Autor: ugo Data: Dla: forumgenova Temat: [NuovoLab] Gli sperperi di Nassiriya
«Micromega» Un resoconto dei milioni spesi inutilmente nella missione Antica
Babilonia
G. Ra.
Micromega ha affidato a Christian Elia, di Peacereporter un bilancio di
«Antica Babilonia», la spedizione italiana in Iraq, conclusasi da qualche
settimana. Il risultato è la ricostruzione dei fatti, del contrasto tra impegno
e conto finale, tra perdite e profitti. Il testo è privo di commenti, al punto
di non commentare la localizzazione della forza italiana a Nassirya, una
località già molto conosciuta dall'Eni, l'impresa petrolifera di bandiera. Ma
tant'è. Il risultato che così si ottiene è ancora più forte.
Gli italiani arrivano per ricostruire, a guerra almeno in teoria, già
conclusa. Il primo impatto è benevolo: «... In città alcuni erano ottimisti
considerando l'Italia un paese amico degli arabi...» (Elia riporta qui il
commento di Musà al-Susayni, pubblicato da Limes.) C'è stato un tentativo di
amicizia con i locali, subito tramontato. La funzionaria civile italiana,
Barbara Contini «ha eretto una tenda in cui ha accolto le personalità della
città, ma le sue promesse si sono rivelate vuote». E con due pennellate ecco
riproporsi alla memoria un periodo che abbiamo imparato a conoscere:
televisioni e giornali avevano molti inviati in Iraq, in particolare a
Nassirya, e le avventure di Barbara Contini riempivano pagine su pagine e
trasmissioni su trasmissioni.
Le vuote promesse sono però un'esagerazione. In fondo, contro una spesa
complessiva di 1,5 miliardi di euro per finanziare la missione, ben 16 milioni,
più dell'1%, sono effettivamente serviti agli scopi dichiarati. Risulta però
che i sette stanziamenti semestrali, a partire dal quello del secondo semestre
del 2003 di 225 milioni, salgono e scendono di semestre in semestre, in un
braccio di ferro tra militari e parlamento: calano a 208 milioni nel primo
semestre 2004 per risalire a 284 nel secondo; si muovono tra i 268 e i 213
milioni nel 2005, per finire con 187 e 128,5 milioni del 2006. Ma non coprono
tutta la spesa.
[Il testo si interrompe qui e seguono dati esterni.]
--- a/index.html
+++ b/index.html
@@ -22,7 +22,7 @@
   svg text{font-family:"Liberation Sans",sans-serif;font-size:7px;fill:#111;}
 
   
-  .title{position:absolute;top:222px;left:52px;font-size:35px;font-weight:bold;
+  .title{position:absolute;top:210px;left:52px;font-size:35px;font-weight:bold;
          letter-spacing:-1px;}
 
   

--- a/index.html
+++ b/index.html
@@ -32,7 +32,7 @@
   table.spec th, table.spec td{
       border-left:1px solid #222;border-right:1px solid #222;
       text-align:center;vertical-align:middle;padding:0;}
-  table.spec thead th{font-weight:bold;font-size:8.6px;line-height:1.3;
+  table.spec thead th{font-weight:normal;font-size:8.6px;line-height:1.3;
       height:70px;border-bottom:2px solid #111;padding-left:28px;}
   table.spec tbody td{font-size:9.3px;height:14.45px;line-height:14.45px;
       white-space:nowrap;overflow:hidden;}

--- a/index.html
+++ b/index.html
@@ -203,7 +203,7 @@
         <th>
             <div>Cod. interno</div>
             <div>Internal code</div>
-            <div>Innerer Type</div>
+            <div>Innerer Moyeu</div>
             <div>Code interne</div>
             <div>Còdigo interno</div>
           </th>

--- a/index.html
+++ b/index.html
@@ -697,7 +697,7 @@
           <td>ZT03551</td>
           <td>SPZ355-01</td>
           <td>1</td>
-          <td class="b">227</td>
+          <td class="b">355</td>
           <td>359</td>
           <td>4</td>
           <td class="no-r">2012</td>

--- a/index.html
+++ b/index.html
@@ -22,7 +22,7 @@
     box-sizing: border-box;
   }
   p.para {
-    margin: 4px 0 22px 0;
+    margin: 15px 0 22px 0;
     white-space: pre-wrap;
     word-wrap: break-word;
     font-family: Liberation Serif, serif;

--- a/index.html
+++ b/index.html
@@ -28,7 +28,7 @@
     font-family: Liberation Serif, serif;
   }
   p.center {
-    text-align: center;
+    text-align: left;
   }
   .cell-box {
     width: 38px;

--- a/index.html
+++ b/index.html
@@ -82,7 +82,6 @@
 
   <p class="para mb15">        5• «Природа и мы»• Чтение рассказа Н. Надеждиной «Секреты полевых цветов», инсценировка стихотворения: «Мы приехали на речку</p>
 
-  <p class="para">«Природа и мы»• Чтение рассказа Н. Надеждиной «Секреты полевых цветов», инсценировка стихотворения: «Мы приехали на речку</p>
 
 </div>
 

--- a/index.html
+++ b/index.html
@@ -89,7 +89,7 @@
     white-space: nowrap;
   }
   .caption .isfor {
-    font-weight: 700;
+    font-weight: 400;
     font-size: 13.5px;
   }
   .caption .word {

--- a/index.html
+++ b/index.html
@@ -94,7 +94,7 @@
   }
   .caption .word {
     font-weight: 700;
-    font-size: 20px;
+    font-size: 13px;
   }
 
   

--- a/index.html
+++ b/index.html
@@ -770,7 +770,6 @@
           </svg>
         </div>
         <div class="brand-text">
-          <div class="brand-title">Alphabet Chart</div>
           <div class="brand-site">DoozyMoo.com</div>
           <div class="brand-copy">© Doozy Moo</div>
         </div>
L'inchiesta di Gianluca Di Feo, per l'Espresso, osserva che
vanno aggiunti i consumi di materiali e mezzi militari deteriorati o perduti,
fino a un totale generale che cresce da 1,5 miliardi a 1,9. Poi si ricorda la
«zona grigia» della spesa per i servizi, tanto per farli agire che per pagare
eventuali riscatti per le persone rapite: «i contractors, (Umberto Cupertino,
Maurizio Agliana, Salvatore Stefio e Fabrizio Quattrocchi che verrà ucciso)...
le due cooperanti Simona Pari e Simona Torretta... e ... Giuliana Sgrena,
giornalista del manifesto....». Sempre nell'inchiesta dell'Espresso, ripresa da
Micromega si fanno anche i conti in tasca alle «attività di informazioni e
sicurezza della presidenza del consiglio» con un'«assegnazione» di 7 milioni
per il solo 2006. In totale i servizi segreti italiani avrebbero contribuito
alla spesa complessiva con 30 milioni, che Elia mette a confronto con i 4
milioni spesi per motivi umanitari.
Non si fa la storia con i se, ma certo la spesa è tutta interna alle esigenze
militari di «Antica Babilonia», e non è servita per rendere la presenza
italiana più gradita agli iracheni della provincia di Di Car e della città di
Nassirya. Dopo il grave attentato del 12 novembre 2003, con la morte di 19
italiani e 9 iracheni, gli italiani si sono rinserrati nel loro campo
trincerato, riducendo le attività a favore della popolazione, già piuttosto
scarse. Si vanta il completamento di 330 progetti di sviluppo e di emergenza,
ma in realtà quello che conta è «l'addestramento di circa 12.000 poliziotti
iracheni e di circa 2.600 militari del nuovo esercito». Nessun intervento
risolutivo per l'acqua e l'energia elettrica, poco per l'ospedale, mentre è
«ristrutturato il campo sportivo», con un'idea singolare di esportazione della
democrazia.
I continui attacchi armati costringono «i vertici militari a ridurre il raggio
d'azione della cosiddetta attività Cimic (cooperazione civile e militare) e a
concentrarsi sulla sicurezza degli uomini di Antica Babilonia». Succede così
che la presenza italiana è solo di soldati e che l'unico scopo di essi è quello
di difendere la propria sopravvivenza dagli attacchi di insorgenti sempre più
determinati a cacciare gli invasori dalla provincia.